寒门出身的李绅有了权势地位后,所思所想再也不是平民百姓的稼穑之苦,而是迫不及待补偿自己年幼家贫时缺失落的统统。

据《云溪友议》记载,李绅未发迹前,总是去李元将家中做客。
当时李绅为了生活,常常主动和李元将打呼唤,每次见了李元将都称呼“叔叔”,嘴甜得犹如抹了蜜糖一样平常。

风水轮流转,李绅在朝为官后,李元将再不敢以长辈自居,为了避免尴尬还主动自降一辈,在李绅面前自称为“弟”。

但李绅对此竟然极不满意,数次刁难李元将,逼着李元将只好自称为“侄”。

若说李绅做了父母官,李元将自称“侄”勉强还有点依据的话,那么李绅接下来的神操作就完备是逆袭后猖獗自我补偿了。

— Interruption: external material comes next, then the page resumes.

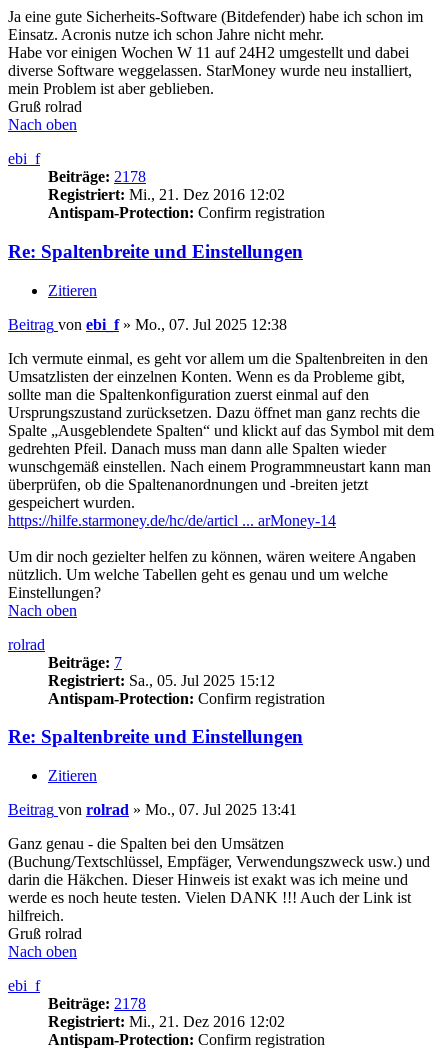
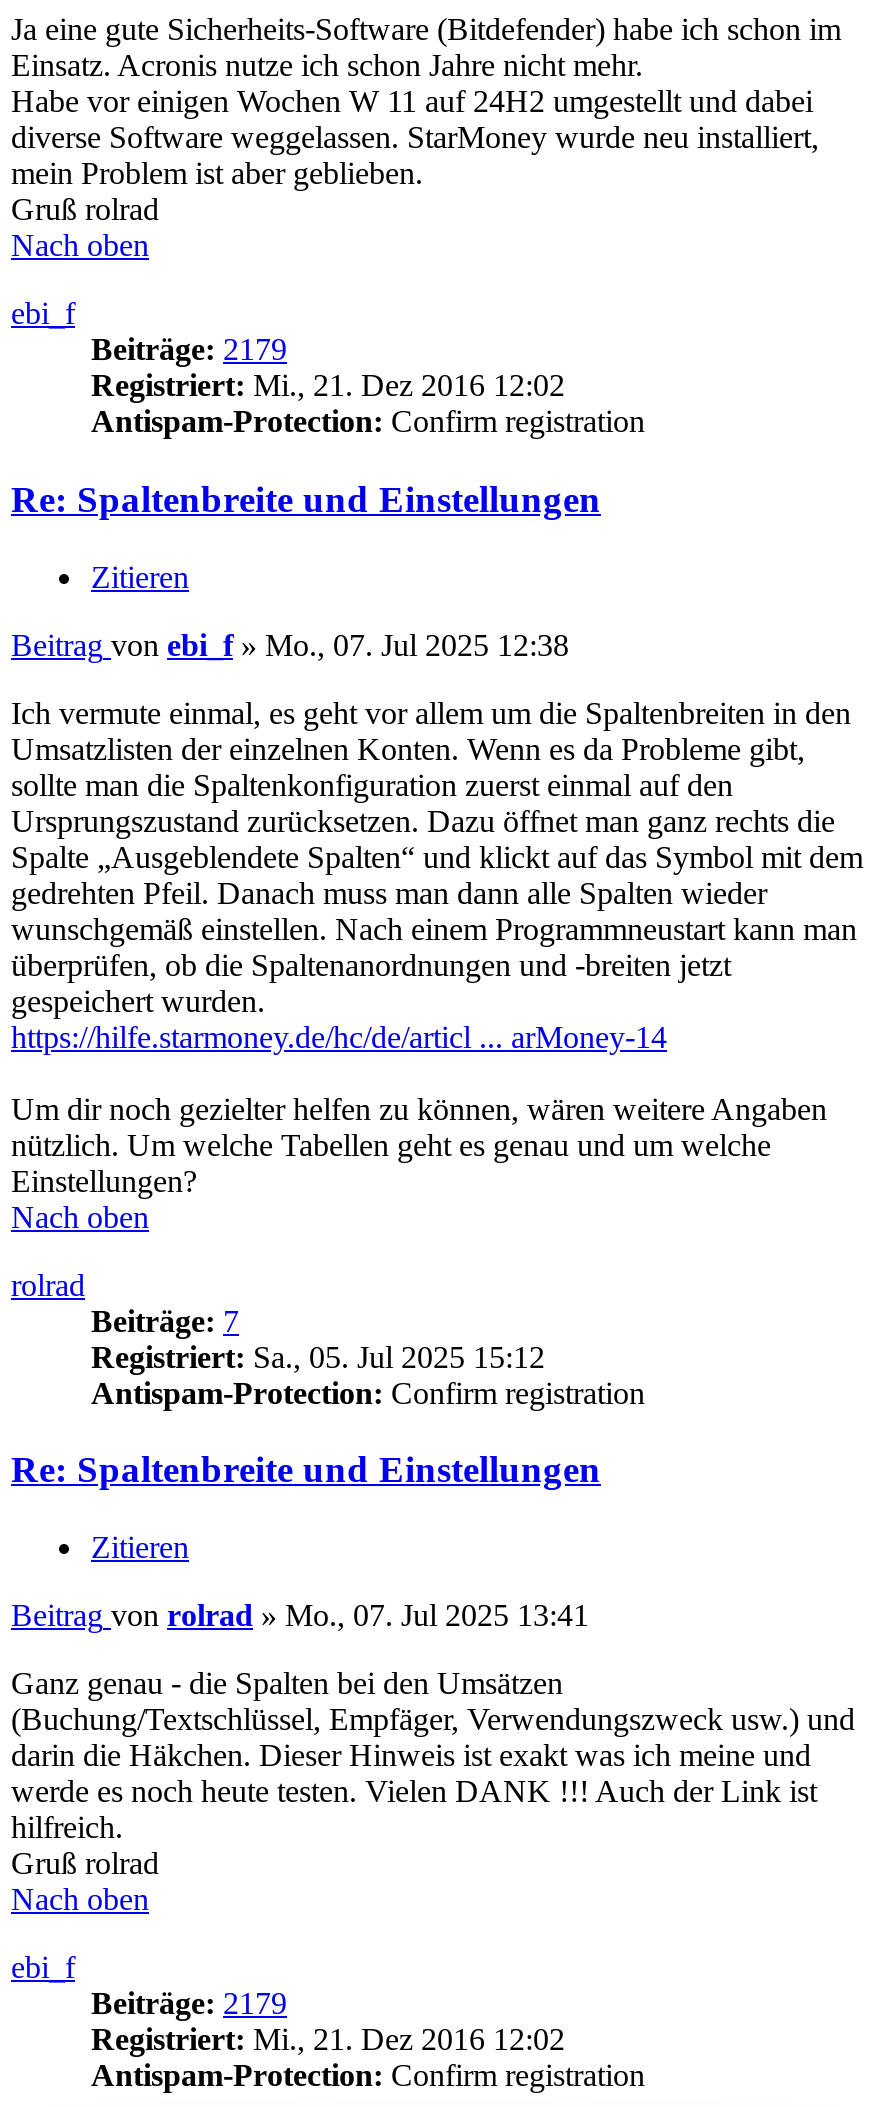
- Beiträge: 2178
+ Beiträge: 2179

- Beiträge: 2178
+ Beiträge: 2179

李绅竟然不接管李元将自称“侄”,而是连续逼着对方自降三辈,在他面前自称“孙子”。

这吃相难免不免丢脸了几分,但李绅不在乎。
长安月下,李绅住在富丽的豪宅里,听着旁人自称“孙子”的奉承声,不知可否还记得当年寒窑苦读,稼穑费力之苦?

三、豪奢生活

“富贵不回籍,如衣锦夜行”,在李绅看来,有钱了回不回村落里倒在其次,但显摆一番却是必须的。

相传,李绅做了高官后,喜好一道鸡舌做的菜。
这道菜的每次须要耗费活鸡三百多只,每只鸡都只取鸡舌,其他部分弃之不用。
为了做这一味菜,后院的宰杀的鸡常常堆积如山,而李绅对此视若平常,绝不在意。

不过这吃鸡舌的爱好尚无史籍记载,但李绅平常的花费惊人则是板上钉钉的事情。

据记载,李绅一餐饭的花费多达上百贯钱,有时乃至上千贯,连一向惜字如金的史籍,也绝不客气的给了李绅“渐次豪奢”的评价。

当年那个“粒粒皆辛劳”悯农墨客,就这么在发迹后急不可耐的展示出人性的惨淡面。

可惜嫡黄花,现在的物质享受早已无法给予李绅当初那样纯粹的快乐了。
正如我们儿时会为了一颗糖果愉快良久,但成年后纵然得到同样的糖果也无法感想熏染儿时的愉悦了。

但李绅,就这样陷入了金钱与权势的去世循环。
他一直追逐着那些当年人有我无的物质享受,小心翼翼的掩护着自己好不容易得来的乌纱,却逐渐的迷失落了自己的本心。

他成了百姓眼中的酷吏,在他管理的地方,很多百姓离开家园,外出钻营生存。

这样大规模的人口流失落换成其他任何地方主官碰着多数都要心急如焚,但李绅却说:“这些百姓就犹如手捧麦子一样,那些颗粒饱满的就会留下来,而秕糠就会随风飘走。

当年那位怜悯百姓的悯农墨客,终于变成了视百姓如秕糠的滥官酷吏。

不知李绅在享受百姓血汗换来的豪华宴席,歌舞美女的时候,会不会有个瞬间溘然忆起:当年有个寒门少年,带着一颗悲天悯人之心,写下了两首《悯农》。

麦子又黄了,当年的少年郎却再也不会回来。